Early is a lot of fun to watch; Richard Brooks plays him as if he thinks about this kind of shit all the time and is enjoying having an audience for a change. In the commentary, Whedon says he was surprised and delighted by a lot of Brooks’ line deliveries, playing Early as totally sincere even when Whedon was being ironic – one line he highlights: “Maybe I’ve always been here”, which Brooks plays as if Early is seriously considering the idea that he’s always been a part of the ship. Just on a plot level, this is what makes him dangerous – in that, almost the opposite of Alan Tudyk, he can suddenly switch actions without actually switching objectives, thoughtfully considering the ship and then pulling a gun on Simon without missing a beat.
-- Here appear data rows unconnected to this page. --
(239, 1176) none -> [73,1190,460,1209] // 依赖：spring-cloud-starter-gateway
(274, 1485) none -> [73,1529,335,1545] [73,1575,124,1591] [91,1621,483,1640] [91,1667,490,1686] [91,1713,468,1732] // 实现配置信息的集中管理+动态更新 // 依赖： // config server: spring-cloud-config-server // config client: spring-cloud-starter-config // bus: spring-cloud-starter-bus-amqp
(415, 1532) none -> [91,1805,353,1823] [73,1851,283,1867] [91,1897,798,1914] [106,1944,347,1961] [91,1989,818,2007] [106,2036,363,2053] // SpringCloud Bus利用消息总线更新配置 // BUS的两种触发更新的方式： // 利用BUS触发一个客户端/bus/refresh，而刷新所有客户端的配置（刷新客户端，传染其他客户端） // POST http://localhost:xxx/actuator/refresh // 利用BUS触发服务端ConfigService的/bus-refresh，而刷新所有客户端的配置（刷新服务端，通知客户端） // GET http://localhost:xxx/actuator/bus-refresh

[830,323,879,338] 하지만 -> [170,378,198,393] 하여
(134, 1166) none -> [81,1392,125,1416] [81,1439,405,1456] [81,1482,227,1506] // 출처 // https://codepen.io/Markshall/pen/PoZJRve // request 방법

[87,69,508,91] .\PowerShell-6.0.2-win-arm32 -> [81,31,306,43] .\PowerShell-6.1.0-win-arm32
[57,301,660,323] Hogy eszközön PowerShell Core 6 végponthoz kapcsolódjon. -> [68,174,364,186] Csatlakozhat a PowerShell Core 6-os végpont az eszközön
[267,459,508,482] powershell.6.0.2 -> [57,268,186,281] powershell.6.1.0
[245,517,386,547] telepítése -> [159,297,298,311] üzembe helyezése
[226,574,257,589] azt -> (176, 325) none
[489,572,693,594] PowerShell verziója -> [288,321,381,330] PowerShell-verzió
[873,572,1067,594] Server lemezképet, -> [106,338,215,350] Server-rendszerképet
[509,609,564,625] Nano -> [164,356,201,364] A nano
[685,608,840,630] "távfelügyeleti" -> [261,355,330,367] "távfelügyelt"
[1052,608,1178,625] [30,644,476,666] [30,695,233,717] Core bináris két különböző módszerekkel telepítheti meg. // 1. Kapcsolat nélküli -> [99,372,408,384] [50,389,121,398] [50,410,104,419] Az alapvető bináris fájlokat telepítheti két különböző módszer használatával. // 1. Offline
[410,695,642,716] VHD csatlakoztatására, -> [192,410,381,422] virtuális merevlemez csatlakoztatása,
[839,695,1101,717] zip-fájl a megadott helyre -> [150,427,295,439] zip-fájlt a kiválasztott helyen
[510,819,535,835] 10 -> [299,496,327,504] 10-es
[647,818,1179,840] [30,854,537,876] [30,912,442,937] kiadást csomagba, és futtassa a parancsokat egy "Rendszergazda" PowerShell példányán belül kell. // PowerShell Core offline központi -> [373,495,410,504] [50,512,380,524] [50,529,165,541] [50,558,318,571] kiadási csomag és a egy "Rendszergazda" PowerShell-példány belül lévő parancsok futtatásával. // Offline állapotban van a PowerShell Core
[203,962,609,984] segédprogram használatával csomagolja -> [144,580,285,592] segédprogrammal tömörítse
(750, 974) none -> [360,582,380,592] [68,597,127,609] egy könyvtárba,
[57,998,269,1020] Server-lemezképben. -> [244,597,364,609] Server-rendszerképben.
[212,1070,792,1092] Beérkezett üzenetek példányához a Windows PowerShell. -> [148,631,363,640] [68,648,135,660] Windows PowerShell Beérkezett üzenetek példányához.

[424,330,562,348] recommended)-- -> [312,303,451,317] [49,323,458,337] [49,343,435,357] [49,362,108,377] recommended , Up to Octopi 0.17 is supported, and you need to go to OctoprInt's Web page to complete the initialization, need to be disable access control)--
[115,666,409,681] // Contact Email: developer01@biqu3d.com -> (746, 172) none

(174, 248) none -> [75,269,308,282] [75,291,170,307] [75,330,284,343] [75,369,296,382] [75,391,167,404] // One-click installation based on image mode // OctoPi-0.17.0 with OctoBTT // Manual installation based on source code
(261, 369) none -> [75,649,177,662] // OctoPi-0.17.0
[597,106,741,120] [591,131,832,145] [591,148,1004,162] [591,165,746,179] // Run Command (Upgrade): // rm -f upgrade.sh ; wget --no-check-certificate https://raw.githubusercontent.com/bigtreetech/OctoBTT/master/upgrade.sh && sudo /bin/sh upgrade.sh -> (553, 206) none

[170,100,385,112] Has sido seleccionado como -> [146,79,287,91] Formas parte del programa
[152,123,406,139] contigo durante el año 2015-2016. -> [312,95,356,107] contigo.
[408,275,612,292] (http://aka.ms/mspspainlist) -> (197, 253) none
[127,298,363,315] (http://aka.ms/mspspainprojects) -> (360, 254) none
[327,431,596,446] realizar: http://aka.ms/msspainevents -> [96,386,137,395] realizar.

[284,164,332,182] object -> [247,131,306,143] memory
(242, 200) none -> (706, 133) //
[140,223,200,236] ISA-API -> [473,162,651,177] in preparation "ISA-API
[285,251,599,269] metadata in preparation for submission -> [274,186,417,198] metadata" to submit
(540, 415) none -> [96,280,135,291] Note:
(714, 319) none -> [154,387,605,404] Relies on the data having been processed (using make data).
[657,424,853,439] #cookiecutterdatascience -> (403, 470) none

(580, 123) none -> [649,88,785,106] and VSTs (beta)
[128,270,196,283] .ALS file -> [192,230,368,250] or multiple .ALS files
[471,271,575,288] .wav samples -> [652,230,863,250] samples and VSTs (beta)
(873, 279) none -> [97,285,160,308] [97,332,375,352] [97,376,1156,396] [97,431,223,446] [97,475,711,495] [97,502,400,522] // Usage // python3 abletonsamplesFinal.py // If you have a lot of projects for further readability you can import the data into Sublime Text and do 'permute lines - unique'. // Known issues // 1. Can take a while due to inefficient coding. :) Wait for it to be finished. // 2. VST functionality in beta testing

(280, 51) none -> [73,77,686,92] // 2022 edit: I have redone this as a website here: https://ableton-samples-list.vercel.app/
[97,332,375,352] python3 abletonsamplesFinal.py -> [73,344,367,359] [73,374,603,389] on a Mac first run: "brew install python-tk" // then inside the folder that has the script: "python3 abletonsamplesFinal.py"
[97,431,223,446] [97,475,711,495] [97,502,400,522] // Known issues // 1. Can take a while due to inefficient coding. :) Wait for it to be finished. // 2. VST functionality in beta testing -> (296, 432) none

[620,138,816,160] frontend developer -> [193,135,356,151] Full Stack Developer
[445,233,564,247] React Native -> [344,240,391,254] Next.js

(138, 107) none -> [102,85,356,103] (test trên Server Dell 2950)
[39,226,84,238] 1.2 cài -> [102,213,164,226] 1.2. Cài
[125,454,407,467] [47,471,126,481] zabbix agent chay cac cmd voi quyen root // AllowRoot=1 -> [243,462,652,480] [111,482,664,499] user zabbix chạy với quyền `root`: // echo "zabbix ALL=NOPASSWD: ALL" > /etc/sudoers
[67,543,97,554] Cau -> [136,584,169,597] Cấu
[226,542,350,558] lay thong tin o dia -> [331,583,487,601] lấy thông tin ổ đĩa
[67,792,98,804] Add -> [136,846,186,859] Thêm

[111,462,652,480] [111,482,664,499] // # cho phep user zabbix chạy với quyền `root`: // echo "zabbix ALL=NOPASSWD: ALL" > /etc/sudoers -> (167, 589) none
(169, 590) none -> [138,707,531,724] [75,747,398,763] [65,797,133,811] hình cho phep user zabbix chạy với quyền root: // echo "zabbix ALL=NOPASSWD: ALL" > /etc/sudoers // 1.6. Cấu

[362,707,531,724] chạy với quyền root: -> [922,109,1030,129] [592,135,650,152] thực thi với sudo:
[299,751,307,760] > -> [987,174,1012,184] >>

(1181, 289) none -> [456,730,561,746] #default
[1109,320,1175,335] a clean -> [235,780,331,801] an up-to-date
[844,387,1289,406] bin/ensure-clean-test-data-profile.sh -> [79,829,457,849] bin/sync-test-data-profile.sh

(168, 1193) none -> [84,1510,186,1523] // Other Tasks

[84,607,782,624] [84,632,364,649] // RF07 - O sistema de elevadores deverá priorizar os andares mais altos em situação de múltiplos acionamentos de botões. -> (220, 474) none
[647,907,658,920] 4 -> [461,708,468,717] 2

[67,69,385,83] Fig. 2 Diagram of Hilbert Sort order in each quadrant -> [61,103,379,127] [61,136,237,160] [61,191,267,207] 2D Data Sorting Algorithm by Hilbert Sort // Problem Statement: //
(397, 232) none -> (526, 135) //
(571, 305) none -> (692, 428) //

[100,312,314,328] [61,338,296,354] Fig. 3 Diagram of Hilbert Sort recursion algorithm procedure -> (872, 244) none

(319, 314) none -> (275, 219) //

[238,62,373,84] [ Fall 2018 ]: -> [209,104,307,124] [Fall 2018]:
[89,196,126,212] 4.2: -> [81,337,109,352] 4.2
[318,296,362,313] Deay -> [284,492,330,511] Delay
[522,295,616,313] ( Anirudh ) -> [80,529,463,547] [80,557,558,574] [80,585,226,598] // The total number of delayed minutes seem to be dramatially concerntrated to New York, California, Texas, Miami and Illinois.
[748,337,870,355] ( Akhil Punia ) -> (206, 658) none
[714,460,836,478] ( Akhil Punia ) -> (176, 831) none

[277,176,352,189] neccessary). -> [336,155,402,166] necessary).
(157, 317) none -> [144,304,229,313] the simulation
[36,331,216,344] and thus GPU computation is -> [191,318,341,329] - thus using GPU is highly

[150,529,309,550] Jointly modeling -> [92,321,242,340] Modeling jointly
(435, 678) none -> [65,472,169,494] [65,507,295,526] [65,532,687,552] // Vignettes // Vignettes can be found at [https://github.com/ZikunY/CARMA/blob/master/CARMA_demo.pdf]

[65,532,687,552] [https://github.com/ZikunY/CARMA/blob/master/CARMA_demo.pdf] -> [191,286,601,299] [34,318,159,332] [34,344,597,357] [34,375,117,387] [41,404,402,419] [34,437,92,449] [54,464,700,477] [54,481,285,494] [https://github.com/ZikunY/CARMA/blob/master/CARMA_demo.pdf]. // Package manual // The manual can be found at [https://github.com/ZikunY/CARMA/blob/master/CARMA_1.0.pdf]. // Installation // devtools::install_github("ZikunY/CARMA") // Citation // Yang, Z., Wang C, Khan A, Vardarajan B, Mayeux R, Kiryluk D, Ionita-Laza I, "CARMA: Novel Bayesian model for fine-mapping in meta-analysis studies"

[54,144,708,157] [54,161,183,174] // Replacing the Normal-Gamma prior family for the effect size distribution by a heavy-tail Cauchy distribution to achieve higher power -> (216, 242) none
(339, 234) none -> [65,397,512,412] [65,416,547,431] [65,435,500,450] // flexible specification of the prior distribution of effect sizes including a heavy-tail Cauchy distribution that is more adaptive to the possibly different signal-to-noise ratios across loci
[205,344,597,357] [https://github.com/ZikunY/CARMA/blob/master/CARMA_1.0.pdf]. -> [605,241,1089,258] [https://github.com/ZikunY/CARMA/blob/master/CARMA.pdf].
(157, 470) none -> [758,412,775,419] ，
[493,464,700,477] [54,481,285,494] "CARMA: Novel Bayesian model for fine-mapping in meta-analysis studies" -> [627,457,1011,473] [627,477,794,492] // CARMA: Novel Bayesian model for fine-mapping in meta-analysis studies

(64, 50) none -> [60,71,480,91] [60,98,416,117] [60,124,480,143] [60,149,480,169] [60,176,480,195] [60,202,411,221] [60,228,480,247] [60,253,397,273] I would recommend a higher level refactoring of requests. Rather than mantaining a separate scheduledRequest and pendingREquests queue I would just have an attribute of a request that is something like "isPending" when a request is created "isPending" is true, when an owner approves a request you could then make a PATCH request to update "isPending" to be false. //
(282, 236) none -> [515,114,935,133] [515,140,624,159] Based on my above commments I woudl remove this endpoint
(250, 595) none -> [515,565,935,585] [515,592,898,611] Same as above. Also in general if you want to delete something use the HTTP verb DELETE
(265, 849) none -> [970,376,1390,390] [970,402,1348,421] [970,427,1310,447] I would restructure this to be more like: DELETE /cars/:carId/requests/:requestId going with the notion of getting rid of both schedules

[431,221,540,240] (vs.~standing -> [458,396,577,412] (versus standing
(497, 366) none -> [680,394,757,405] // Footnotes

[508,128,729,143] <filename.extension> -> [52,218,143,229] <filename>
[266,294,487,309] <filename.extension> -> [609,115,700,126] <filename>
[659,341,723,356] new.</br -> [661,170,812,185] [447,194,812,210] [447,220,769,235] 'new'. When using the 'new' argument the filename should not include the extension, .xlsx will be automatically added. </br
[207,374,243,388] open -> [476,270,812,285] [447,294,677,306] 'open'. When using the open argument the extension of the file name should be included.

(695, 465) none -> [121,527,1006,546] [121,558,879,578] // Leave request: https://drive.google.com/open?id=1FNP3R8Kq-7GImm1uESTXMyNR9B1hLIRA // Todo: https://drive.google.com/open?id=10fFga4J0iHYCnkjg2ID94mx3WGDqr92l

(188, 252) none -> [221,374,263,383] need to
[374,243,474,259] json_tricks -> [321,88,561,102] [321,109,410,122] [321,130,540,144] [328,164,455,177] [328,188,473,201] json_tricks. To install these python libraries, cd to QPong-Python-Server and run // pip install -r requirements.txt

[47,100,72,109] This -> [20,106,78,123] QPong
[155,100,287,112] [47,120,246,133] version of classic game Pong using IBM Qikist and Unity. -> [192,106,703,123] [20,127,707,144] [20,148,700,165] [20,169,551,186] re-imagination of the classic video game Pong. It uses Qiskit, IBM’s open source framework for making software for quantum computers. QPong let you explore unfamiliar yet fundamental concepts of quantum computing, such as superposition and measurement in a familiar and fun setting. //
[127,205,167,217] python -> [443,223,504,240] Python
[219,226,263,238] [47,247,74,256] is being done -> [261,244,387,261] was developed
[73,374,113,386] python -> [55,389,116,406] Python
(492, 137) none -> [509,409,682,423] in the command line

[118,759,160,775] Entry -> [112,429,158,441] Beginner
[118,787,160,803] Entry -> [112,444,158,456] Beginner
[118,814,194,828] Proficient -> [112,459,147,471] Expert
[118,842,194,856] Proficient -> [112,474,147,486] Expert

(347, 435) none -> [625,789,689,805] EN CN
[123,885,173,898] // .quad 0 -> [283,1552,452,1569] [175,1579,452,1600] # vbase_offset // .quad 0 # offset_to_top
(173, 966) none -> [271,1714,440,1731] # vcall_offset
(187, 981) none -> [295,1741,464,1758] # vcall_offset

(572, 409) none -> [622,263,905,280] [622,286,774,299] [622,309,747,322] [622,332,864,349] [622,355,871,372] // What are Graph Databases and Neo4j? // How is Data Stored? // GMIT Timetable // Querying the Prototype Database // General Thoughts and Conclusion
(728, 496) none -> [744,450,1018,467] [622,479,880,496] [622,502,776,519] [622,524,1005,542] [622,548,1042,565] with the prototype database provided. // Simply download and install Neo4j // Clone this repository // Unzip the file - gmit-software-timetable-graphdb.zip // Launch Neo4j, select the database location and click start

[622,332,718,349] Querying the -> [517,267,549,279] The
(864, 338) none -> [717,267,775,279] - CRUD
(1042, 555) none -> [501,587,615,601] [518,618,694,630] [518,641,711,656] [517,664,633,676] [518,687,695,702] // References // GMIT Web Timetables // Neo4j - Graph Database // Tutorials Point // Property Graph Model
“Well I’ll be a son of a whore! You’re not in my gorram mind, you’re on my gorram ship!”
This turns into a game between River and Early, though it’s fair to say she wins it pretty much immediately and everything following, barring Simon getting shot, is just a victory lap. Having Early (and us) genuinely believe at first that she’s been incorporated into the ship is fantastically uncanny, and the reveal that she actually just slipped onto Early’s ship is brilliant; what makes it meaningful is River opening up to the crew about her mental instability. There’s a Marilyn Monroe quote, “If you can’t handle me at my worst, you don’t deserve me at my best”, which I’ve always fucking hated because people who use it tend to have no ‘best’; I think River manages to live out that quote this episode. If the crew can handle River having her episodes, they get the benefits of her absolute ownage protecting them.
“Welp. Here I am.”
*Fans of The Shield suddenly shudder.
SCATTERED THOUGHTS
- I don’t know how I feel about Early’s threats to rape Kaylee. On the one hand, it does actually make appropriate logistic and thematic sense, in that Early openly reduces her body to a thing; on the other hand, it kind of ruins the fun to have the cool warrior-poet be a rapist.
- I’m fairly sure it’s a coincidence, but Brooks also played a character called Judah Earl in The Crow: City Of Angels.
- “If I wanted a lot of medical jargon, I’d talk to a doctor.” “You are talking to a doctor.” I love Mal managing to spin that ownage back on Simon.
- Jayne takes a lot of shit from everyone this episode.
- I feel kind of bad for barely skimming over Whedon’s beloved Theme, but I just don’t have anything to say about it. I guess you really don’t get to decide how your audience reacts to your work.